It's a neat exercise but one I gave up on years ago. Now I avoid the hassle by buying a book and then pirating a copy for my archive.


this only works with purchased books. if you sent an epub to your kindle, it will not show up in the devices section of the amazon website.


But then you must already have the file as an epub... so what are you trying to accomplish?


I have this great idea for a business: "ewhiteout" for ebooks.

Basically you can selectively "patch" ebooks to censor profanity, sex scenes, violence, (and more) depending on your tastes and on what you like (and don't like) to consume.

However, this is extremely unpopular with authors/publishers for the same reason that censoring movies is extremely unpopular with Hollywood (hence why companies like VidAngel are constantly mired in legal issues despite widespread popularity with consumers).

Honestly, I don't understand why since at the end of the day everyone gets paid, and indeed get paid more than they normally would have (I guess it's more of a "you are altering my art so people can consume it in ways I didn't intend" attitude). But in my mind it's no different from using whiteout on a physical book or picking out the mushrooms (or whatever you don't like) in some chef's dish.

Basically, I've already built the tech to do this for myself privately (and have patch files for ASoIaF and a dozen other epubs), but I will never share it (I've even considered FOSS) except with close family and friends even though I know it would be wildly popular in places like Utah because I fear legal pursuit from authors/publishers (and since you must break DRM in order for the tech to work, I don't see a way out).

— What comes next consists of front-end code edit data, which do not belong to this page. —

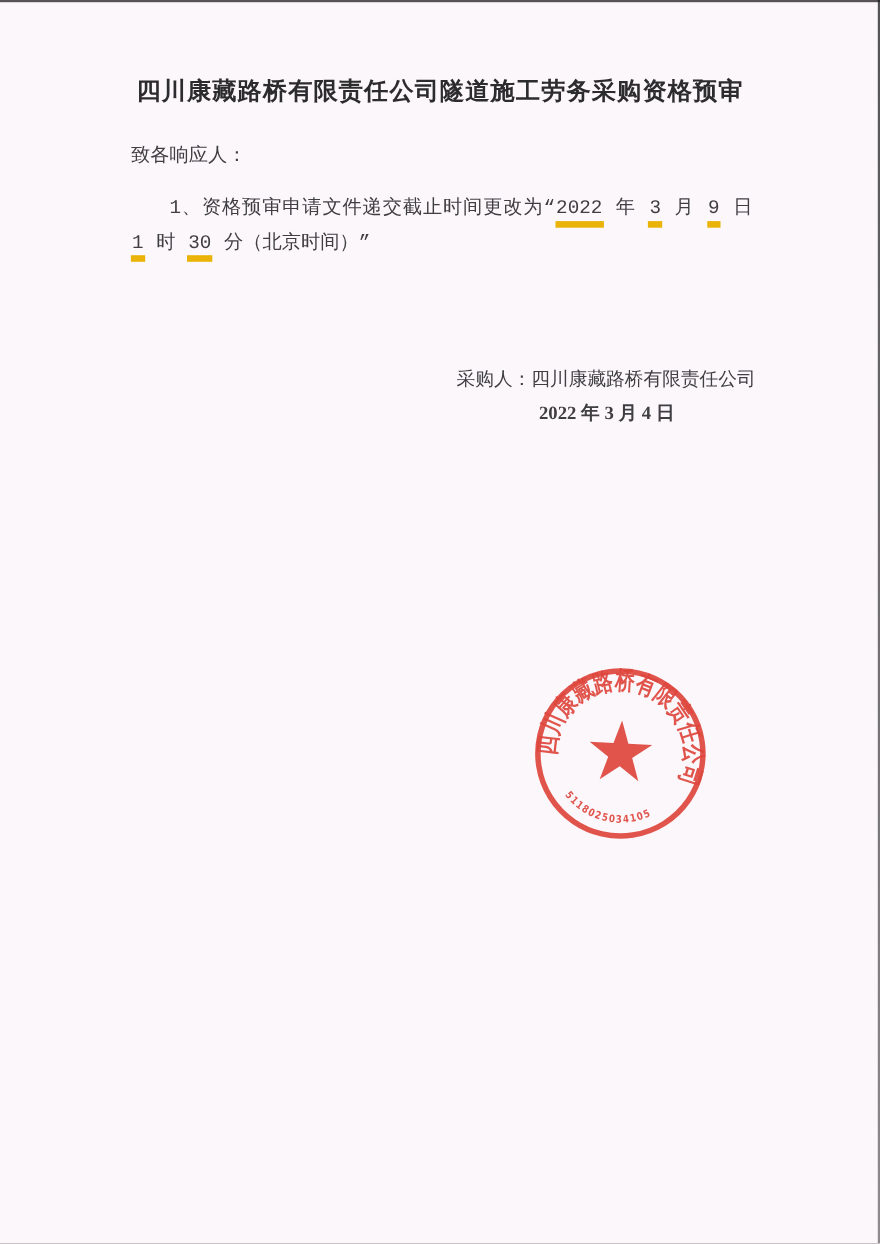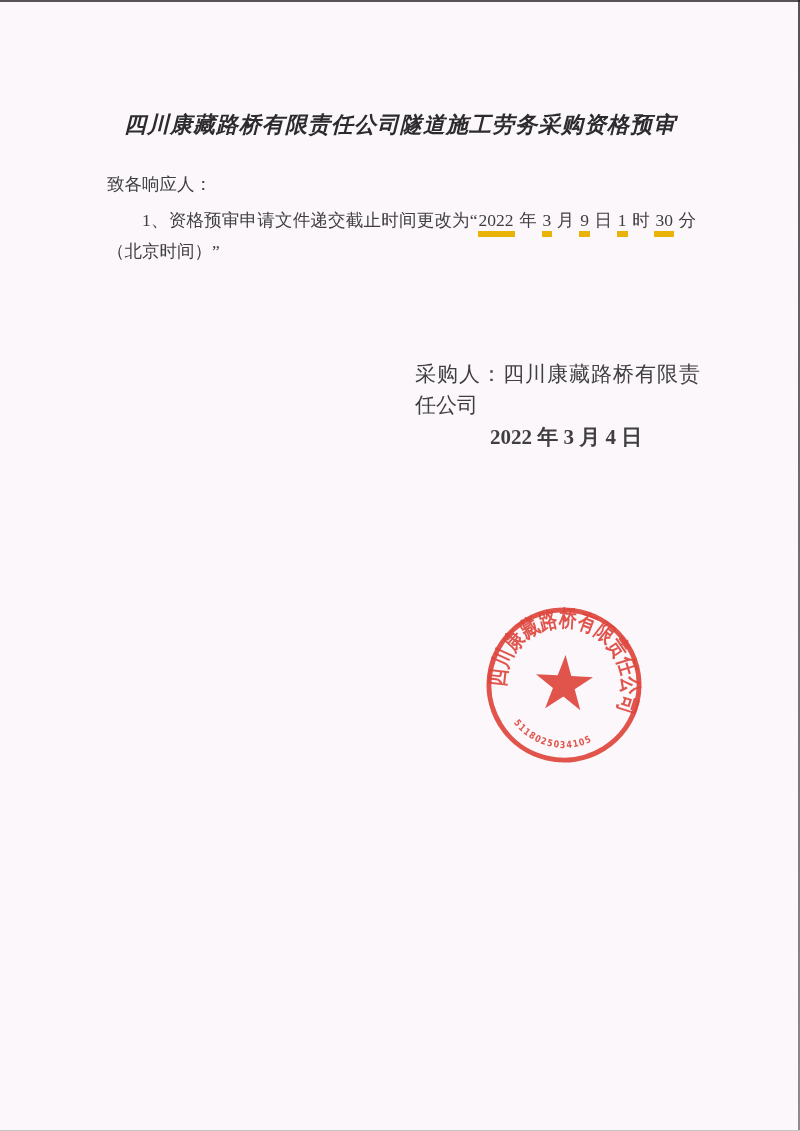"四川康藏路桥有限责任公司隧道施工劳务采购资格预审" .title-block { font-style: italic -> none; padding-top: 104px -> 62px }
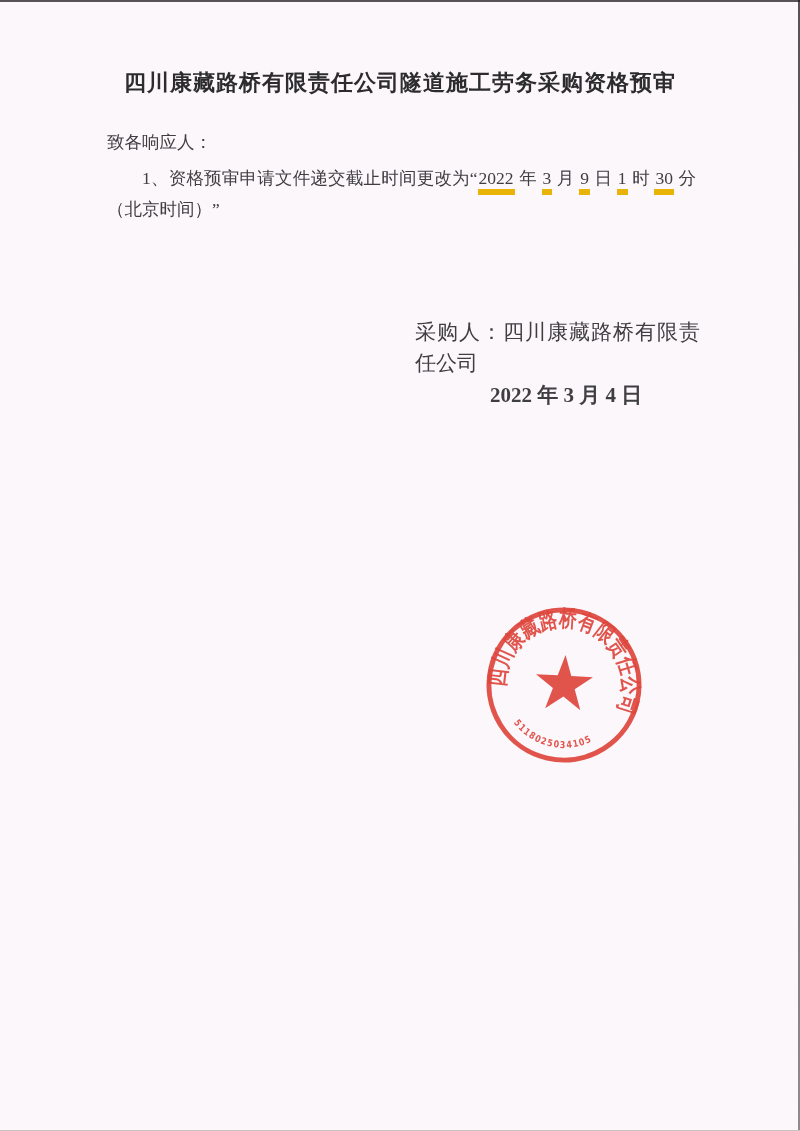"致各响应人：" .content p { font-family: none -> Liberation Mono, monospace; margin: 4px -> 16px }
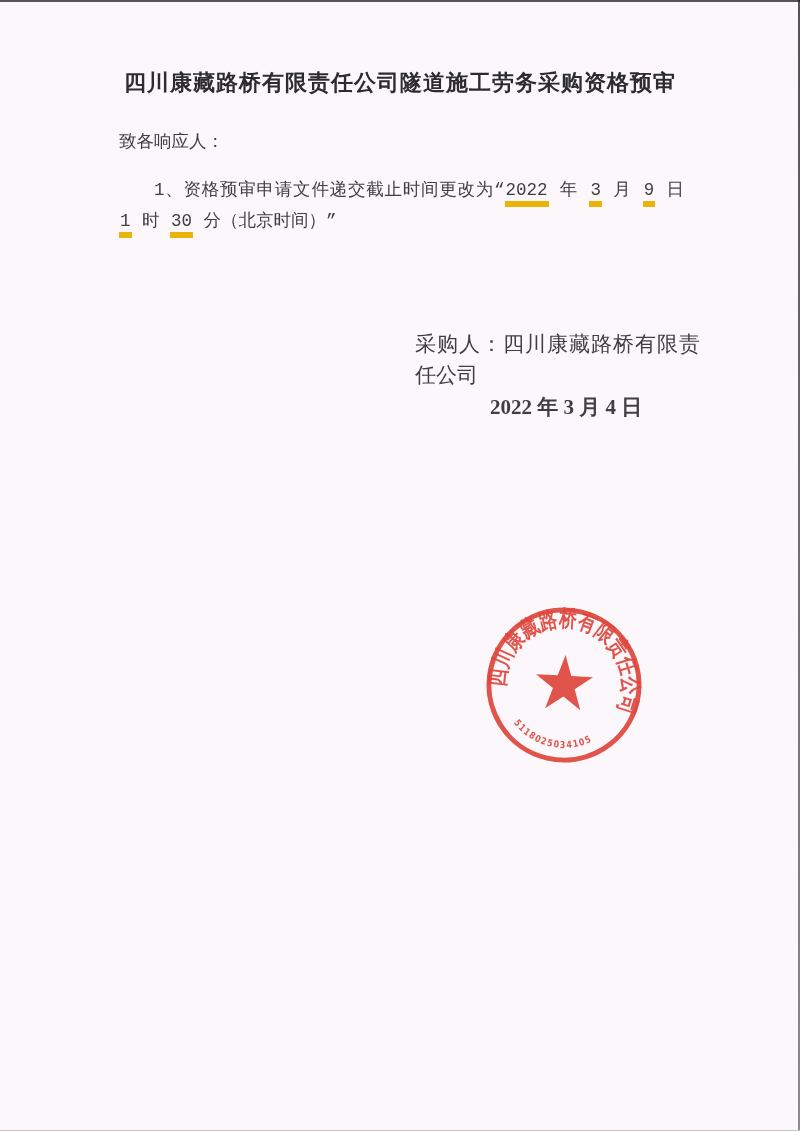"采购人：四川康藏路桥有限责任公司" .signature { font-size: 21px -> 17px }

> Honestly, I don't understand why since at the end of the day everyone gets paid, and indeed get paid more than they normally would have (I guess it's more of a "you are altering my art so people can consume it in ways I didn't intend" attitude).

The problem with "you are altering my art so people can consume it in ways I didn't intend" can be a purely economic one, as it's misrepresenting the "brand" that is the author. If you removed the "vulgar" things than you are changing the product in a non-controlled way. It's why some directors or writers remove their names after producers or whatever external controllers get a hold of it. It doesn't represent their creative abilities. They could put out two versions, but I think that the opinions of most authors that if the sex scene could be removed, it didn't need to be there, and it wouldn't have been there in the first place.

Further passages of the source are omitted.